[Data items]

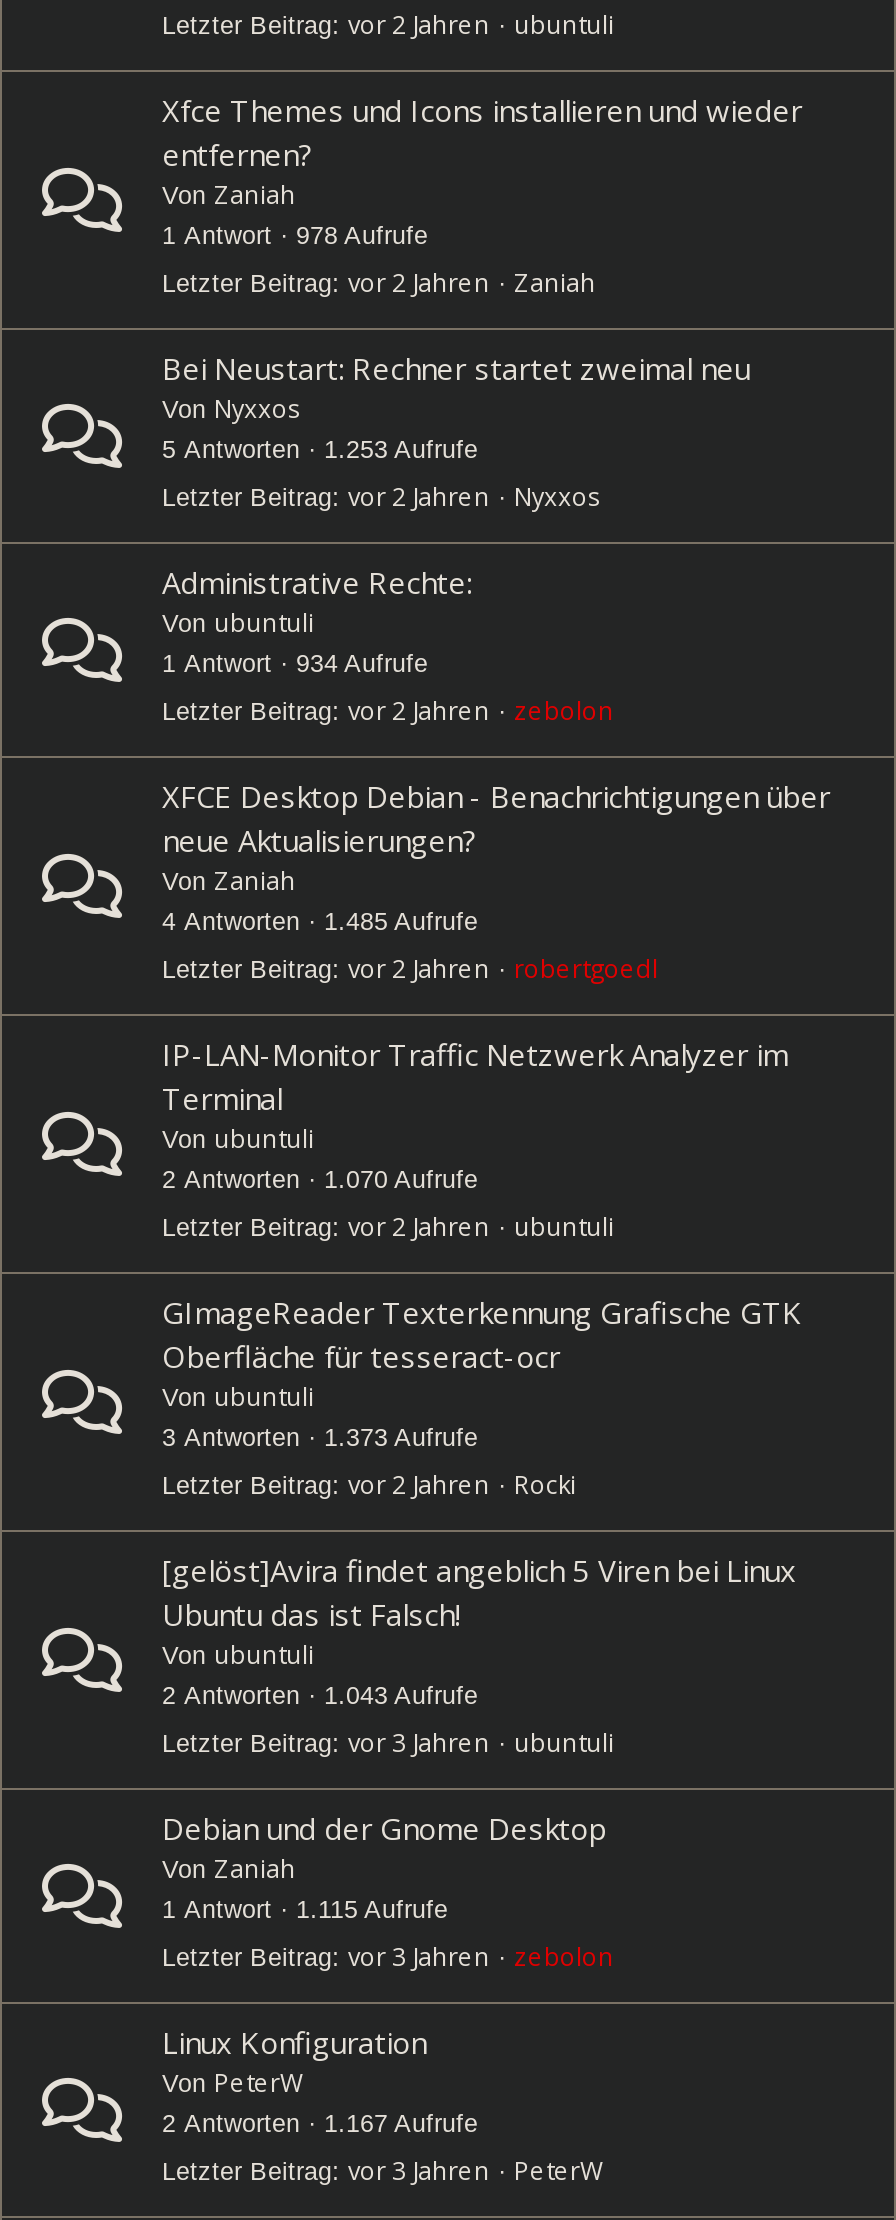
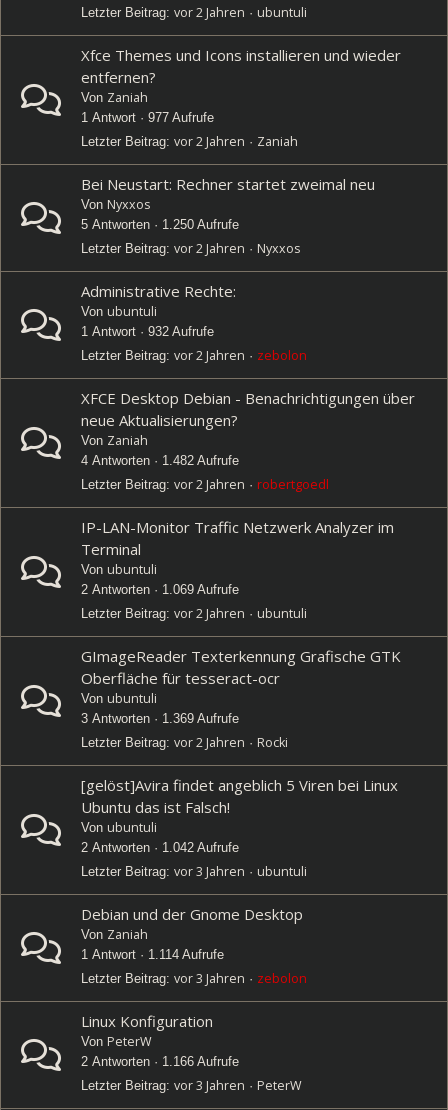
- 1 Antwort · 978 Aufrufe
+ 1 Antwort · 977 Aufrufe

- 5 Antworten · 1.253 Aufrufe
+ 5 Antworten · 1.250 Aufrufe

- 1 Antwort · 934 Aufrufe
+ 1 Antwort · 932 Aufrufe

- 4 Antworten · 1.485 Aufrufe
+ 4 Antworten · 1.482 Aufrufe

- 2 Antworten · 1.070 Aufrufe
+ 2 Antworten · 1.069 Aufrufe

- 3 Antworten · 1.373 Aufrufe
+ 3 Antworten · 1.369 Aufrufe

- 2 Antworten · 1.043 Aufrufe
+ 2 Antworten · 1.042 Aufrufe

- 1 Antwort · 1.115 Aufrufe
+ 1 Antwort · 1.114 Aufrufe

- 2 Antworten · 1.167 Aufrufe
+ 2 Antworten · 1.166 Aufrufe
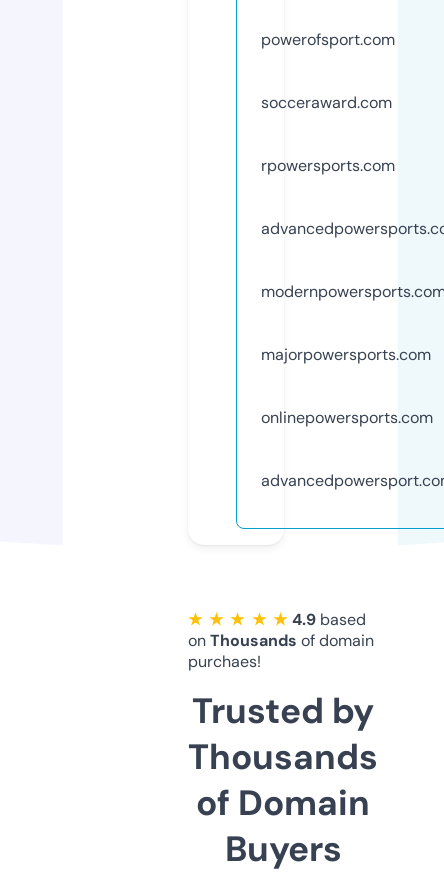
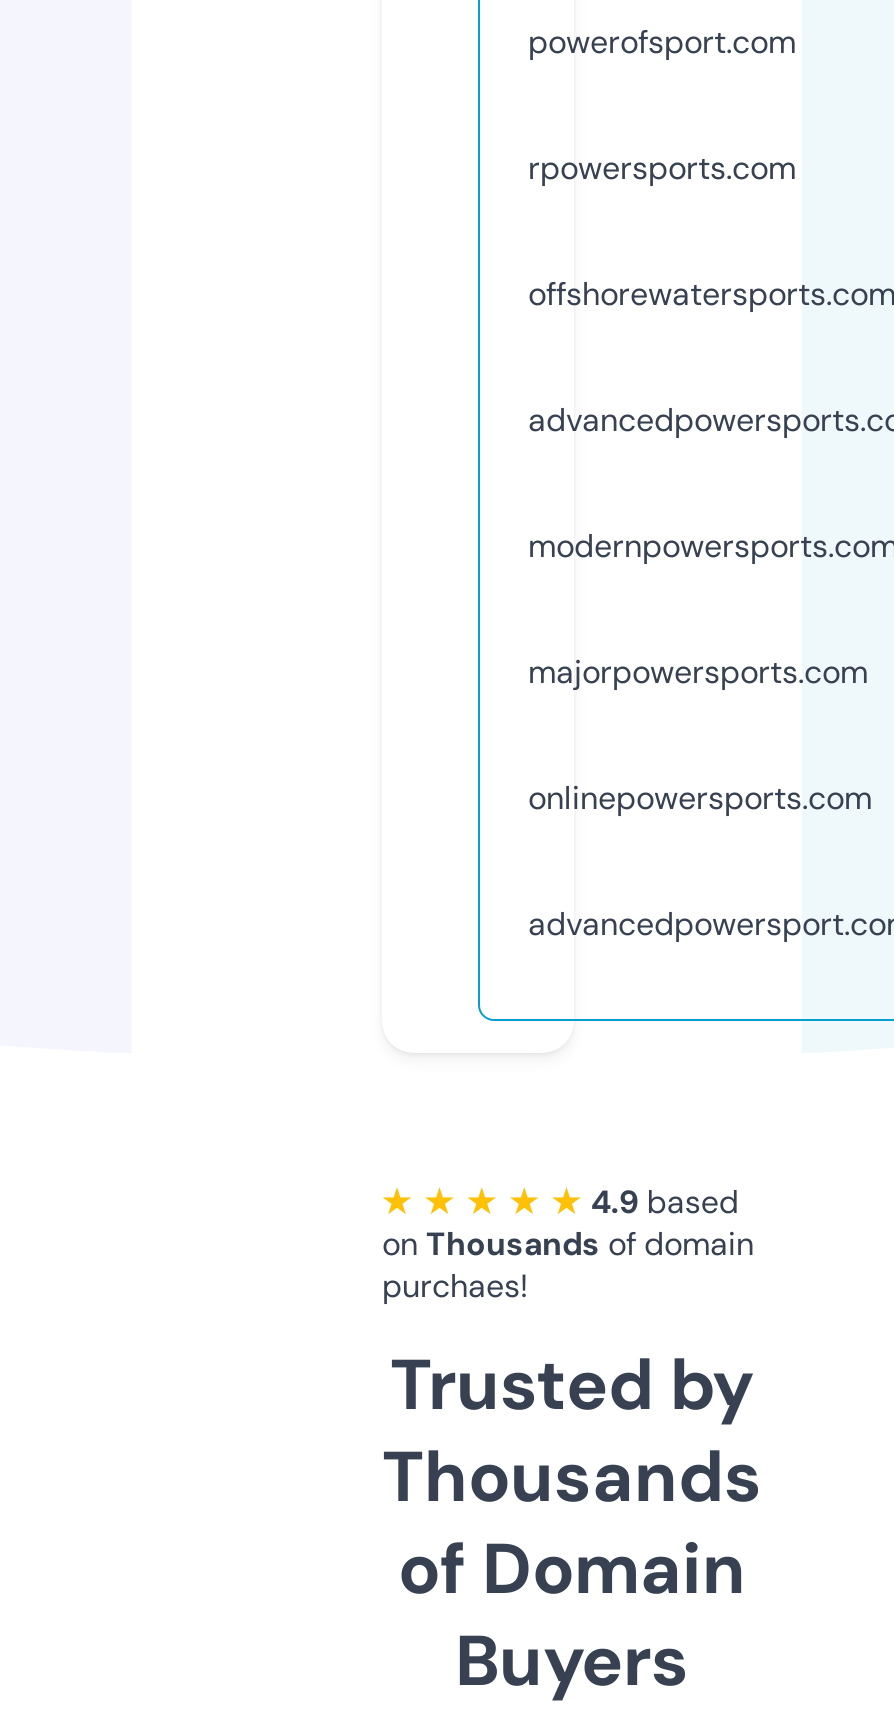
- socceraward.com

moved up: rpowersports.com

+ offshorewatersports.com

Task goal: Please give a word-for-word transcript of the lines from the one holding "Antworten · 1.482 Aufrufe" through the final line of the entries, both ends kept, with no pictures.

Task response:
+ 4 Antworten · 1.482 Aufrufe

- 2 Antworten · 1.070 Aufrufe
+ 2 Antworten · 1.069 Aufrufe

- 3 Antworten · 1.373 Aufrufe
+ 3 Antworten · 1.369 Aufrufe

- 2 Antworten · 1.043 Aufrufe
+ 2 Antworten · 1.042 Aufrufe

- 1 Antwort · 1.115 Aufrufe
+ 1 Antwort · 1.114 Aufrufe

- 2 Antworten · 1.167 Aufrufe
+ 2 Antworten · 1.166 Aufrufe
- socceraward.com

moved up: rpowersports.com

+ offshorewatersports.com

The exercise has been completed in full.